London-based journalist Ronson delves into the realm of mental illness, traveling to the notorious British facility Broadmoor to meet “Tony,” who claimed to have successfully “faked” madness—he feigned a disorder to avoid jail for a violent assault, and has been held ever since despite his protests. Psychiatrists assured Ronson that Tony was not insane, but psychopathic, a distinction that led the journalist to Canadian psychologist Robert Hare, who developed a “checklist” of personality traits to reveal psychopaths (who are by definition glib and deceptive). Ronson interviewed Hare and took his seminar. Hare contends that “psychopaths are quite incurable” due to brain abnormalities, and that his research provides the best methods for rooting them out. Hare’s seminar suggests that the detached sadism and lack of empathy which criminal psychopaths demonstrate can be seen in the wider world, where they cause great harm despite being only 1 percent of the population. “Serial killers ruin families,” he says. “Corporate and political and religious psychopaths ruin economies.” With this notion in mind, Ronson experienced chilling encounters with a Haitian death-squad leader and with Al Dunlap, a corporate raider who took great joy in firing people. Although the book’s various strands don’t fully coalesce, they remain engaging; Ronson is skilled at handling disturbing subject matter and difficult interview subjects with breezy insouciance.
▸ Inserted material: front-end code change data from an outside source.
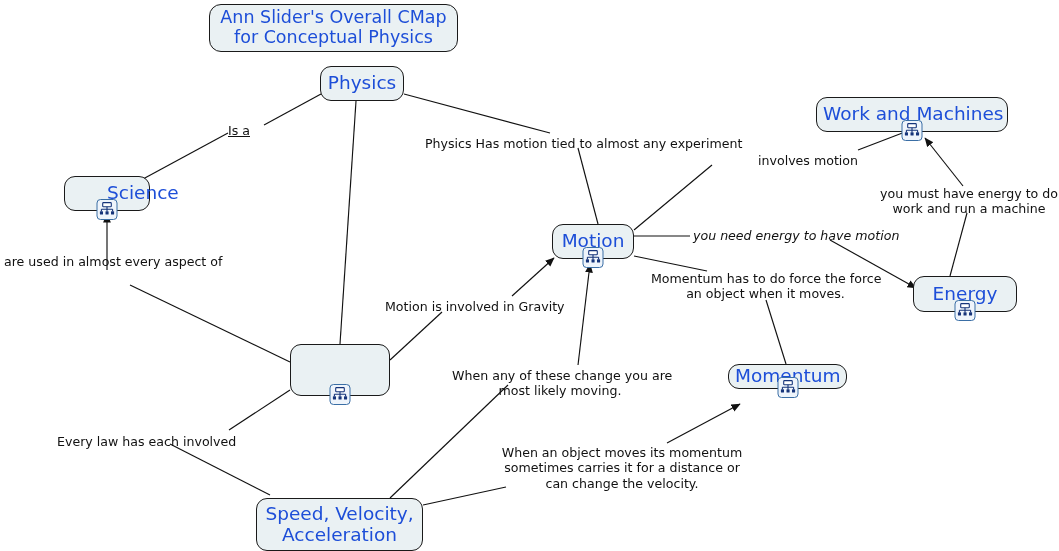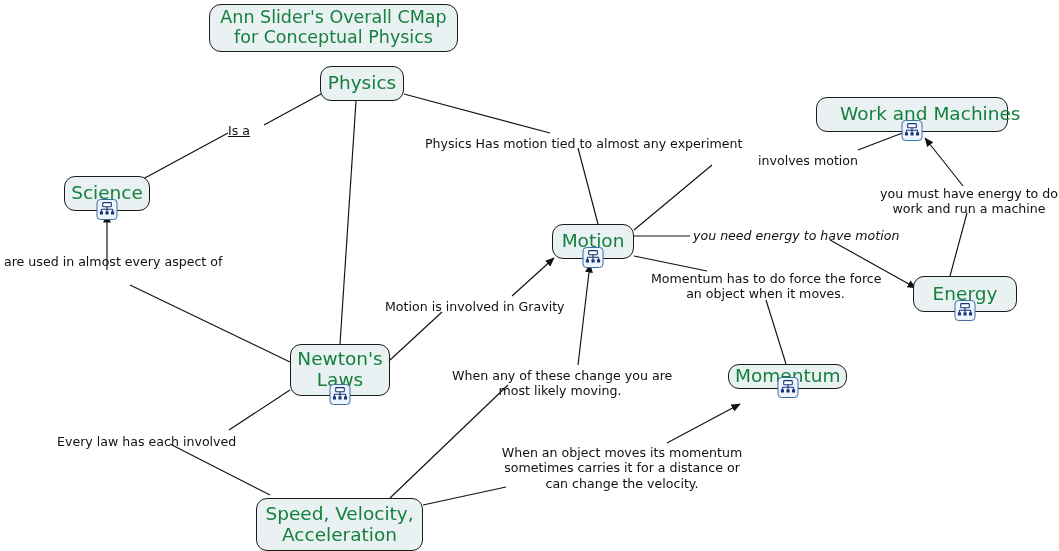"Ann Slider's Overall CMap" .cmap-node { color: #15803d -> #1d4ed8 }
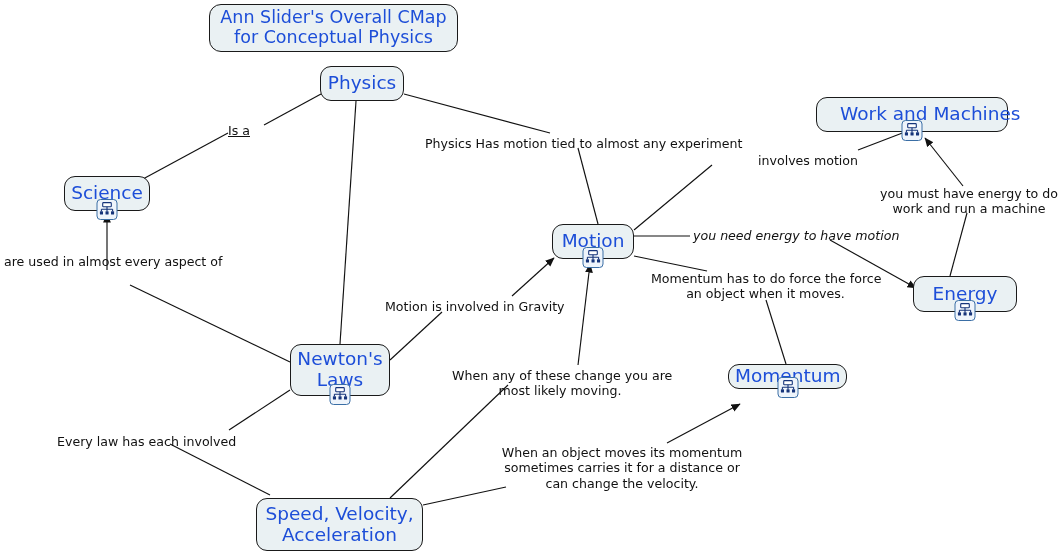"Work and Machines" div.cmap-node { padding-left: 17px -> none }
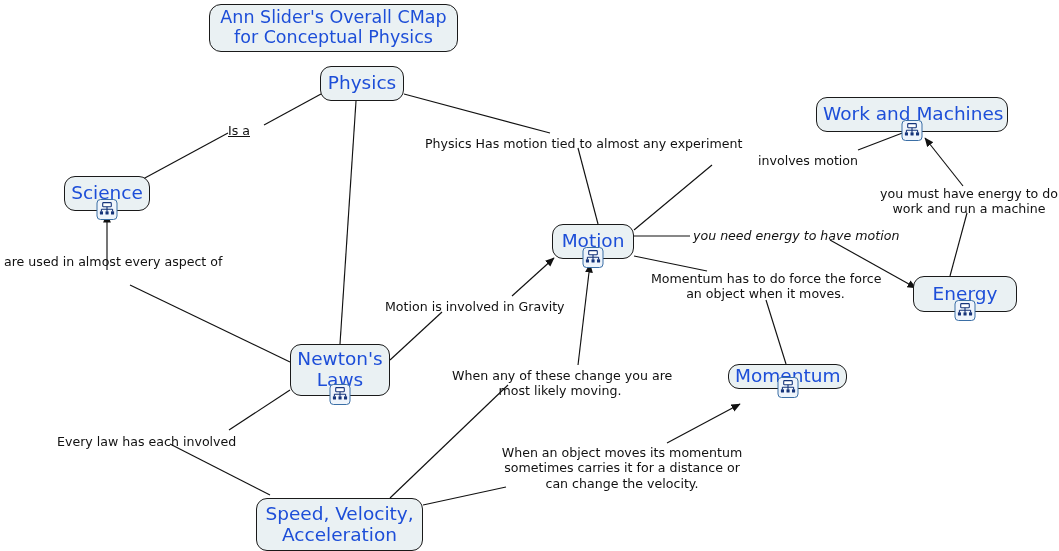"Science" div.cmap-node { padding-left: none -> 36px }
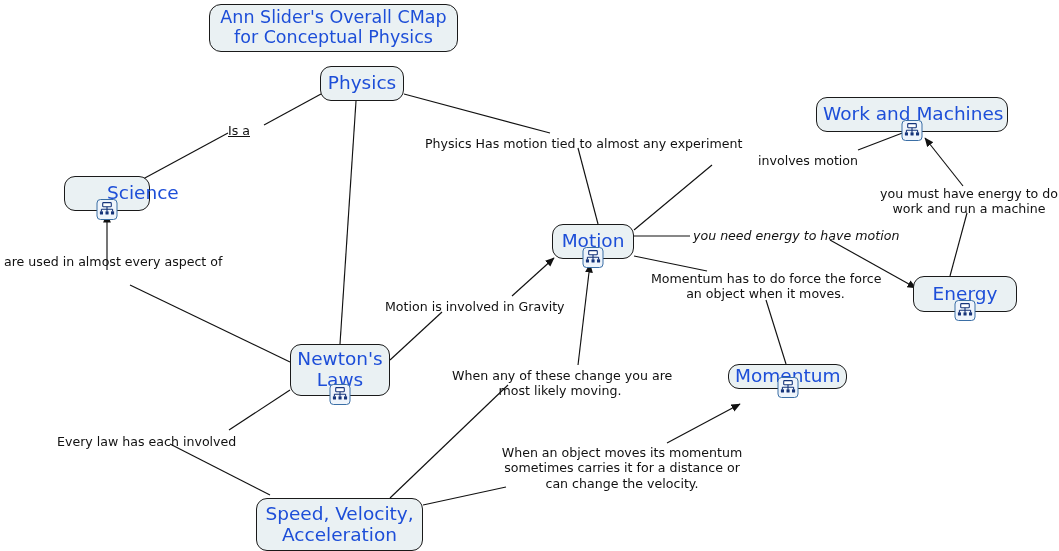"Newton's" span.node-label { html: <span>Newton's Laws</span> -> none }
Yet the undertones are disturbing: While society seems unable to stop true psychopaths before they inflict major damage, Ronson argues that disturbed people like Tony essentially become “nothing more than a big splurge of madness in the minds of the people who benefit from it.” The author’s critique of these individuals within the mental-health industry will surely attract controversy.
Bizarrely captivating look at the terrifying mental disorder of psychopathy, the difficulty of its treatment and the professional infrastructure surrounding it.